Inter-individual variation in genetic components has the potential to influence not only disease susceptibility but also therapeutic response and drug-induced adverse effects. Studies on family, twin, pedigree, and epidemiological aspects support the idea of genetic association with psychiatric disorders, but they fail to provide informative data regarding psychotropic drug response. Since pharmacogenetic approaches consider individual subject’s genotypes, it provides an opportunity to identify biological predictors of psychotropic drug response by focusing exactly on the molecular substrates of drug activity[63].

Although there has been a number of studies on the associations between D2 receptor polymorphisms and neuropsychiatric disorders, the pharmacological aspects of the receptor polymorphisms are comparatively less attended.
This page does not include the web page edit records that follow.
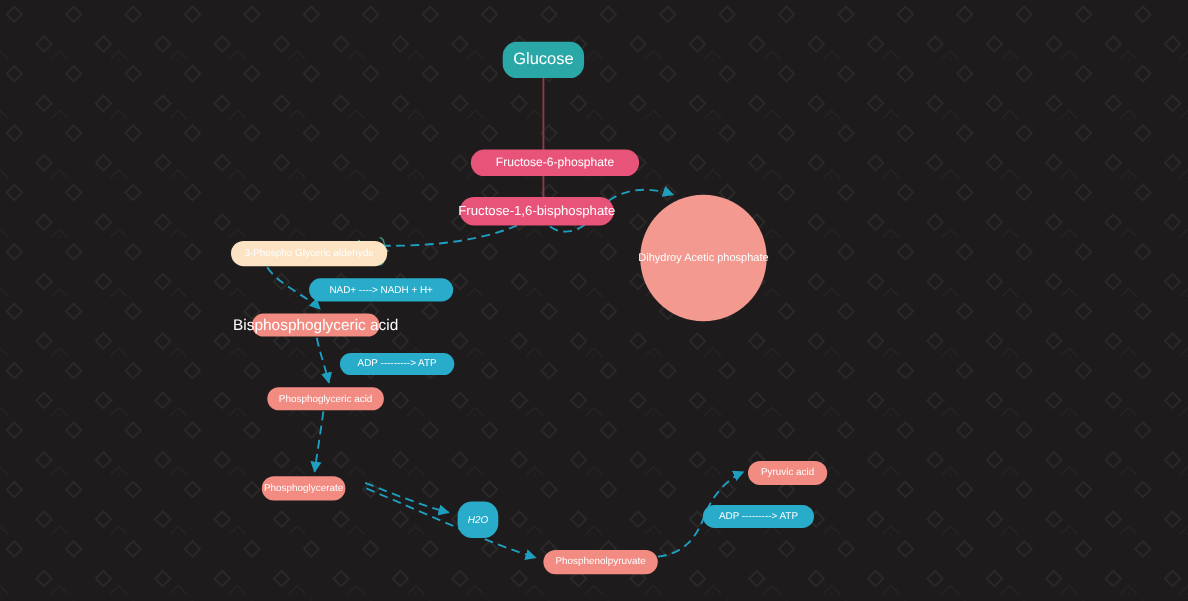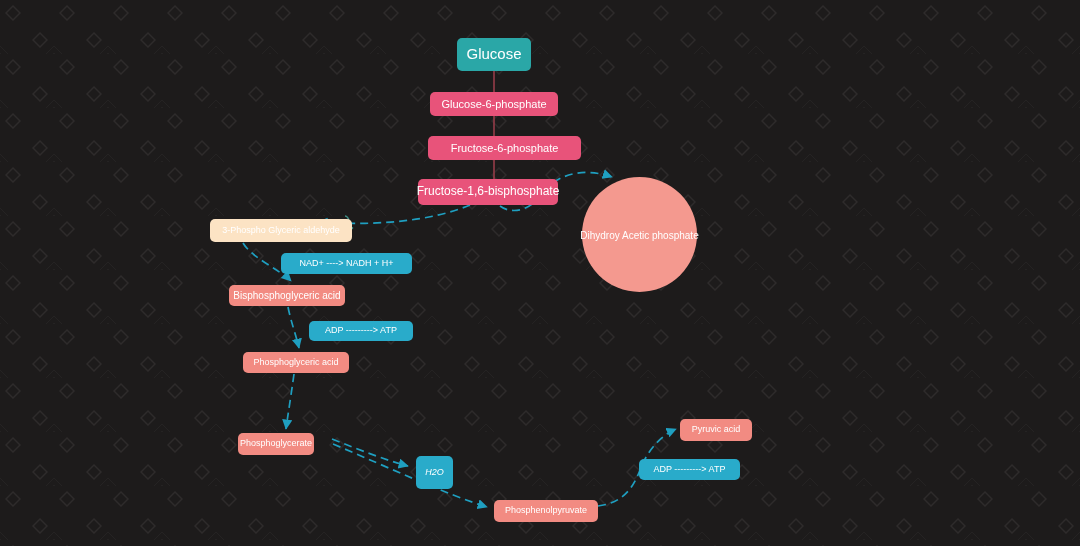"Glucose" .node { border-radius: 5px -> 13px }
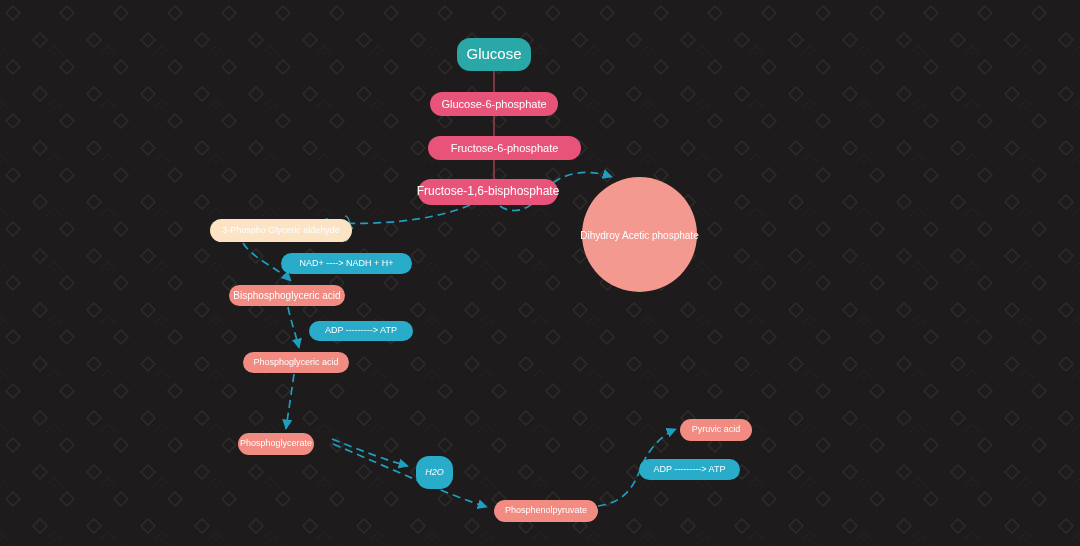"Glucose-6-phosphate" div.node { html: <div> <span>Glucose-6-phosphate</span> </div> -> none }
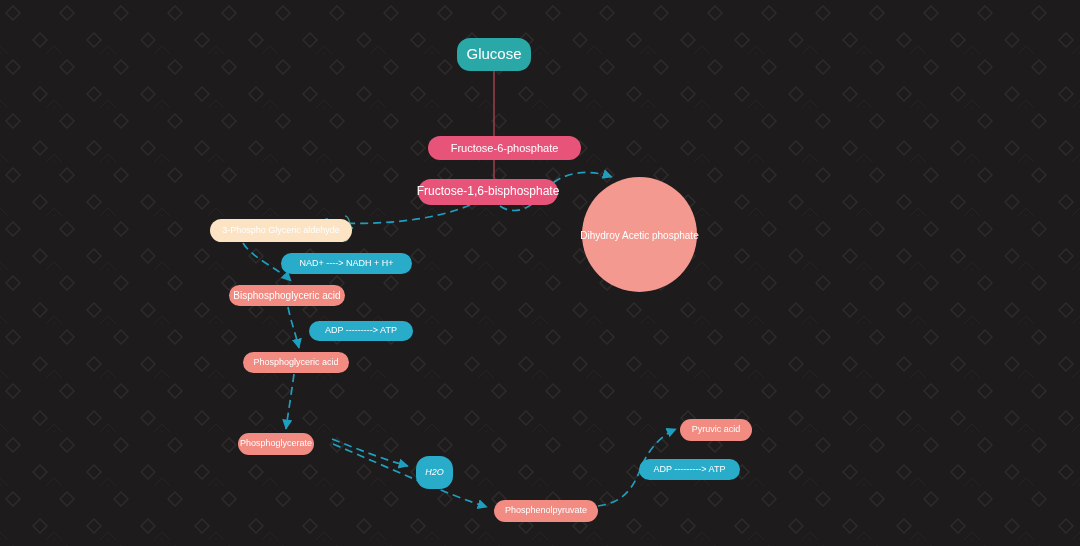"Bisphosphoglyceric acid" div.node { font-size: 10px -> 14px }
Essentially all antipsychotics clinically used for schizophrenia and bipolar disorder having the ability to block D2 dopamine receptors makes it a prime target of pharmacotherapy. A study by Healy and McKeon on dopamine D2-receptors and selective serotonin reuptake inhibitors (SSRIs) suggests that genetic factors affect response time to antidepressants and thereby can contribute to the variability in response time among patients[64]. Sufficiency in antipsychotic binding affinity to D2 receptor for treatment efficacy is evidenced by correlation and functional imaging studies. A growing body of data suggests that D2 receptor polymorphisms influence response to clozapine, haloperidol, risperidone, and other neuroleptics. Taq A1 allele has been associated with early response to treatment with the antipsychotic nemonapride in schizophrenia. The same allele is also reported to function as a contributing factor for hyper-prolactinemia-related side effects in female patients by increasing prolactin levels[65,66].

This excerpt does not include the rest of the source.